History

Great Britain
- Name: Aurora
- Owner: 1789:Easterby; 1799:P. Mellish;
- Builder: Whitby
- Launched: 1789
- Fate: Last listed in 1809

General characteristics
- Tons burthen: 300 (bm)
- Complement: 1801:28; 1804:26;
- Armament: 1801:10 × 9&4-pounder guns + 6 swivel guns; 1804:10 × 4&9-pounder guns + 6 swivel guns;

= Aurora (1789 ship) =

British merchant ship and whaler 1789–1809

Aurora was launched at Whitby in 1789. Between 1799 and 1806 she made four voyages as a whaler to the British southern whale fishery. She was last listed in 1809 with stale data since her whaling voyages.

==Career==
There is some ambiguity around Auroras launch year. Neither the Register of Shipping (RS), nor Lloyd's Register (LR) provided one. The most complete account of Whitby vessels gave her launch year as 1789, with owner F. Easterby.

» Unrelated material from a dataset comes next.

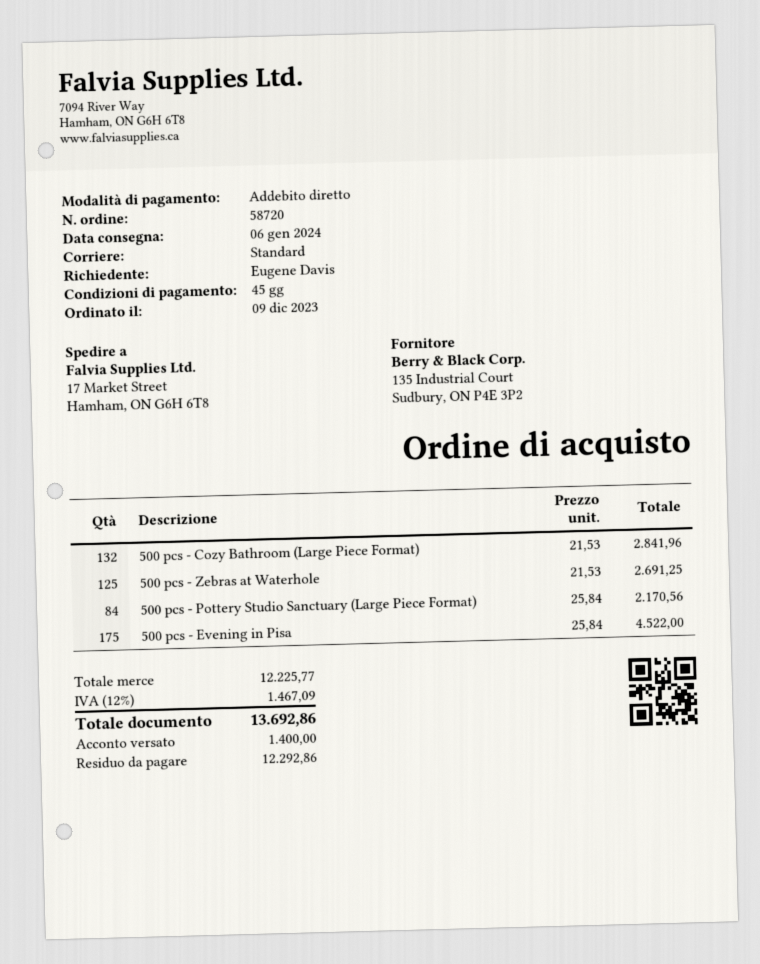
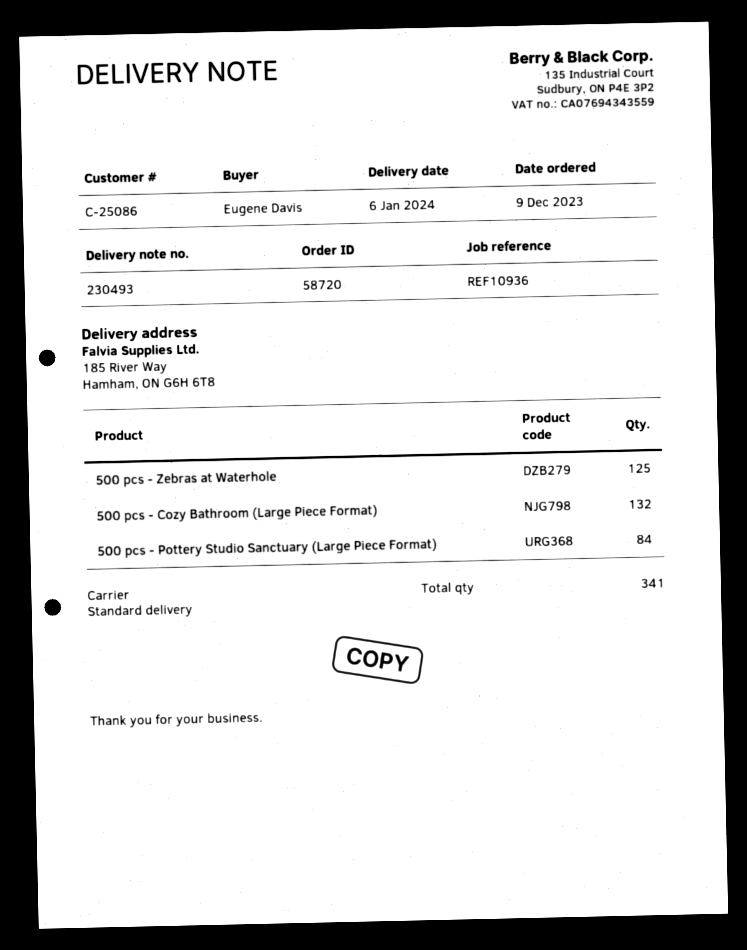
ship to: 17 Market Street, Hamham, ON G6H 6T8 -> 185 River Way, Hamham, ON G6H 6T8
500 pcs - Evening in Pisa: 175 -> none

Aurora first appeared in the RS in 1800 with J.Bevan, master, Mellish & Co. owner, and trade London–South Seas. It gave her origin simply as "British", and stated that she had undergone a thorough repair. By the 1802 volume the RS showed Auroras master as Massey, her origin as Whitby, and her having undergone the thorough repair in 1799.

Aurora first appeared in LR in 1801 with S. Macey, master, Millen & Co., owner, and trade London–Southern Fishery.

Peter Mellish owned Aurora for all four of her whaling voyages. (Note: Earlier, Mellish had owned an Aurora, of 350 tons, built in Whitby, that had been a whaler in the northern whale fishery. One source conflates these two Whitby whalers.)

1st whaling voyage (1799–1801): Captain Stephen Macey (or Macy, or Massey) sailed from London on 3 May 1799, bound for Walvis Bay. Aurora returned to London on 15 April 1801. (Note: Another source states that Aurora was sealing at South Georgia in 1799, but returned in June. She then sailed in the south seas whale fishery.)

2nd whaling voyage (1801–1802): Captain James Birnie acquired a letter of marque on 2 June 1801. Aurora left England on 23 June, and returned on 4 July 1804.

3rd whaling voyage (1803–1804): Captain Thomas Gray (or Gay, or Thomas Goyes), sailed from England on 21 February 1803. He sailed during the Peace of Amiens and so did not acquire a letter of marque. Aurora returned on 6 April 1804.

4th whaling voyage (1804–1806): Captain Peter Long acquired a letter of marque on 4 July 1804. On 4 September 1804, Captain Peleg Long sailed from England. reported that Aurora had been at Saint Helena on 26 March 1806, having arrived from Brazil with 200 barrels of sperm oil and 300 barrels of whale oil. At St Helena Aurora also took on part of the cargo of oil from , which intended to continue to seek out whales. Aurora returned to England on 10 June 1806.

==Fate==
Aurora was last listed in 1809 with stale data since her whaling voyages.